# [PROBLEM DESCRIPTION]
Where the listing below has a line containing "Central Adaptive Crossbody: 2", output that line and all lines after it, verbatim, and no others.

[WORKING DATA Boundary: Start]

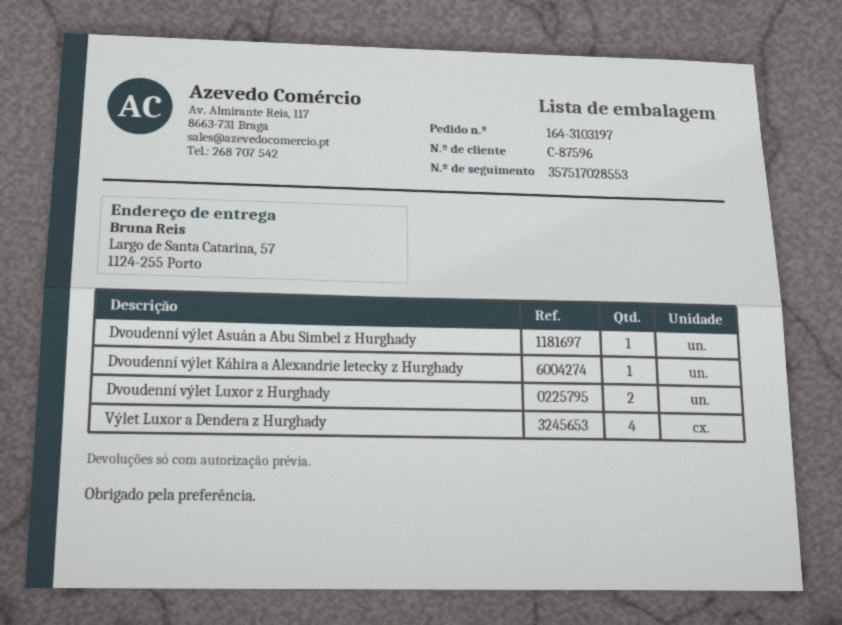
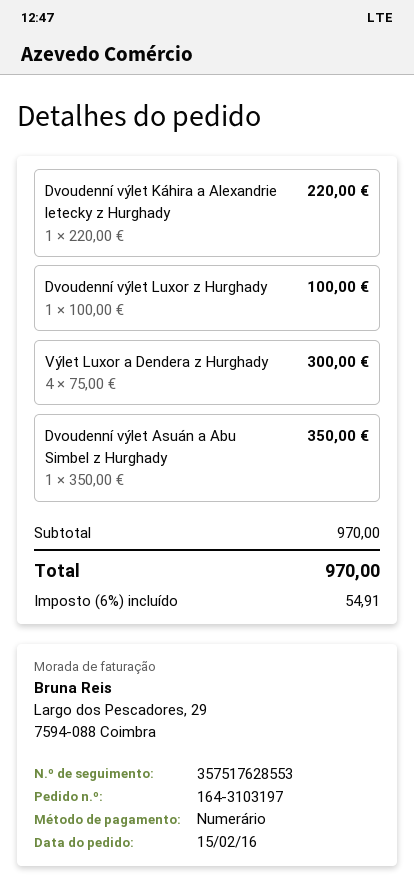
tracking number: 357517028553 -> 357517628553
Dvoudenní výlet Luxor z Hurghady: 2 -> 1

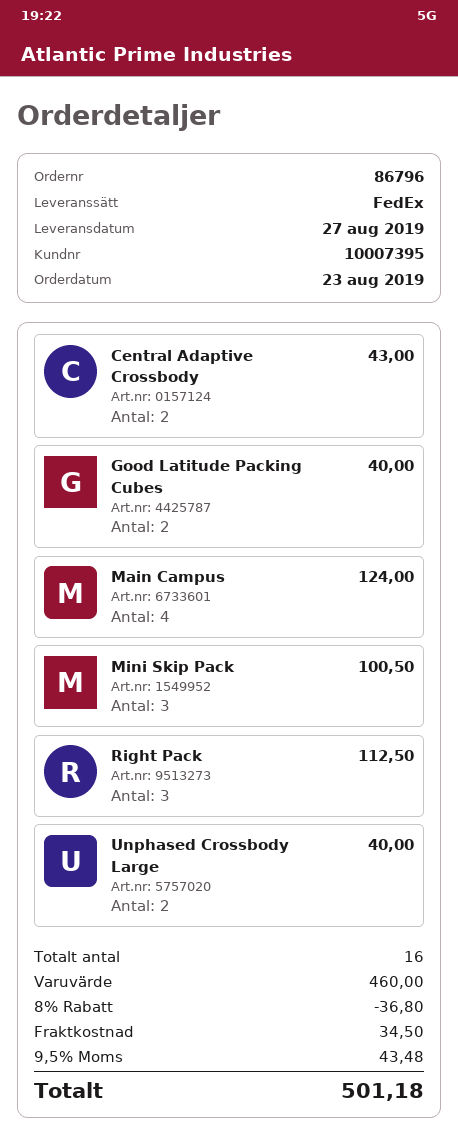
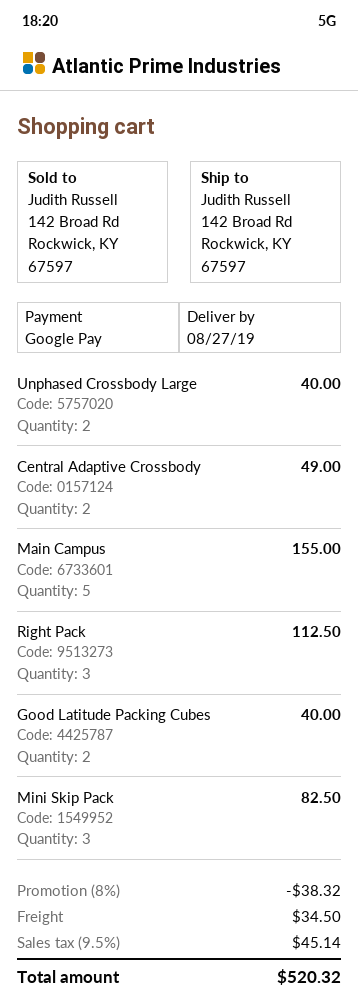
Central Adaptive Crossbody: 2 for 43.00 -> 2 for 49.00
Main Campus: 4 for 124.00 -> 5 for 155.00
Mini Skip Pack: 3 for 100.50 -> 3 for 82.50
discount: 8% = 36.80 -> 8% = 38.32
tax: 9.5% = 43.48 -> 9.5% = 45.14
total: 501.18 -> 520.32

[WORKING DATA Boundary: End]

# [SOLUTION TO THIS TASK]
Central Adaptive Crossbody: 2 for 43.00 -> 2 for 49.00
Main Campus: 4 for 124.00 -> 5 for 155.00
Mini Skip Pack: 3 for 100.50 -> 3 for 82.50
discount: 8% = 36.80 -> 8% = 38.32
tax: 9.5% = 43.48 -> 9.5% = 45.14
total: 501.18 -> 520.32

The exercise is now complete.